There are various models of autoimmune diseases, induced in laboratory animals by immunization with antigens obtained from their own tissues formulated with adjuvants. A classic example is the experimental allergic encephalitis model, which is obtained in susceptible rat and mouse lines, by inoculating tissue extracts from the central nervous system, myelin basic protein, or peptides derived from it with Freund’s Complete Adjuvant, resulting in characteristic neurological symptoms.4 Other models have been described to reproduce an autoimmune disease in laboratory animals, following similar protocols.5 However, it has been described that inoculation of a peptide from the hepatitis B virus polymerase, which shares sequential similarities to rabbit MBP, by being inoculated with this, produced perivascular infiltration localized in the central nervous system, similar to that occurring with inoculation of full-length MBP or encephalitogenic peptides derived from it, further demonstrating a humoral and cellular immune response against MBP itself.6
Experimental models provide a basis for studying the mechanisms of a potential development of post-vaccine autoimmune disease. However, it should be considered that such models do not reproduce exactly what happens when a vaccine is given in humans, since they are based on immunization regimens under extreme conditions, using adjuvants such as Freund’s, not approved for clinical use; in addition, genetically susceptible models are almost always used and immunized with purified organ or self-antigen homogenates, which does not occur in practice. There are numerous suspected cases of post-vaccination autoimmune diseases documented in the medical literature.
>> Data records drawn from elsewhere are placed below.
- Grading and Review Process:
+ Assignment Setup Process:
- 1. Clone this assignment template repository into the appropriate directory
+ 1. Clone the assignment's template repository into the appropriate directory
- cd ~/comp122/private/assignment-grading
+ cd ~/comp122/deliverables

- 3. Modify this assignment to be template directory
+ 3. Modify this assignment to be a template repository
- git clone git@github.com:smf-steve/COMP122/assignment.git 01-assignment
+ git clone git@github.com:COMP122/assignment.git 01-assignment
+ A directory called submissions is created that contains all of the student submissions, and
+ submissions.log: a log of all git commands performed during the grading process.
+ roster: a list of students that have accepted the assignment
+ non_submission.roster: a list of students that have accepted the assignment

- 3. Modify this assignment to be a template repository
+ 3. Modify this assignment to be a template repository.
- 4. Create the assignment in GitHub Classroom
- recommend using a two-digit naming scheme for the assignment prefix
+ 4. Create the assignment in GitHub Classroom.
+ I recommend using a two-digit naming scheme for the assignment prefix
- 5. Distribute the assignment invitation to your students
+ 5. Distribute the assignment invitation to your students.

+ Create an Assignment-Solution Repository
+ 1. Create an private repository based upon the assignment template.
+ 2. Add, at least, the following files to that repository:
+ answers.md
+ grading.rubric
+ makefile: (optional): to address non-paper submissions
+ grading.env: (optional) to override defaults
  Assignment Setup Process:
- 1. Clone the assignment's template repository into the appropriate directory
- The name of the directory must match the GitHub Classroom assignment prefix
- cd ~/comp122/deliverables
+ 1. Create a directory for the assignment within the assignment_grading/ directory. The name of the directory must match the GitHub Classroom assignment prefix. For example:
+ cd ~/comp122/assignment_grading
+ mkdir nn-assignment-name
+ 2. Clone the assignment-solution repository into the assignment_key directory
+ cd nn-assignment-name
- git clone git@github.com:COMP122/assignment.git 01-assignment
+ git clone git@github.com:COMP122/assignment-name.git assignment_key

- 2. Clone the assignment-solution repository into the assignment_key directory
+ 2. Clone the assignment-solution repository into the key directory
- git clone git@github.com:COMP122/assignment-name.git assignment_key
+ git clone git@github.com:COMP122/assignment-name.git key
Similarly, there are periodic databases and publications that record adverse events associated with vaccines that allow the causal relationship between vaccines and their adverse effects to be processed and statistically analyzed, including post-vaccination autoimmune events.7 The first case of suspected association of hepatitis B vaccines with signs of central nervous system demyelination in humans was recorded in 1991.8 Then, in France, 35 cases of demyelinating diseases were described, occurring within eight weeks after a similar vaccination was given, with half of the cases being confirmed as multiple sclerosis.9 The accumulation of spontaneous multiple sclerosis cases led the French Minister of Public Health to temporarily prohibit the vaccination program of schoolchildren with the hepatitis B vaccine initiated in 1995, which coupled with the absence of epidemiological data demonstrating otherwise, created much debate and confusion.10 Epidemiological studies and other analyses were subsequently performed that could not confirm this causal relationship.11,12
Girard has questioned the methods used and the conclusions issued after the controlled studies, highlighting that not all cases of autoimmunity associated with this vaccine were collected, and the inappropriateness of the statistical methods used.13 However, Bogdanos et al. reported that several patients vaccinated against hepatitis B developed antibodies against myelin oligodendrocyte protein mimetic peptides; however, no clinical consequences of this cross-reactivity were detected and the antibodies decreased their titer in the subsequent months. No anti-MBP peptide antibodies14 were detected in this same study. This supports the criterion that an autoimmune reaction does not always have a clinical translation, which further complicates interpretation of the results. The actual danger of hepatitis B vaccination is still debated, and it is generally accepted that if a true causal relationship exists in practice, the benefits reported for this vaccine outweigh the potential risk. The existence of autoimmune phenomena associated with natural hepatitis A infection is known, but in relation to hepatitis A vaccines, to date, one case of a possible connection to autoimmune hepatitis has been reported,15 so this vaccine is considered one of the safest, after millions of doses given worldwide.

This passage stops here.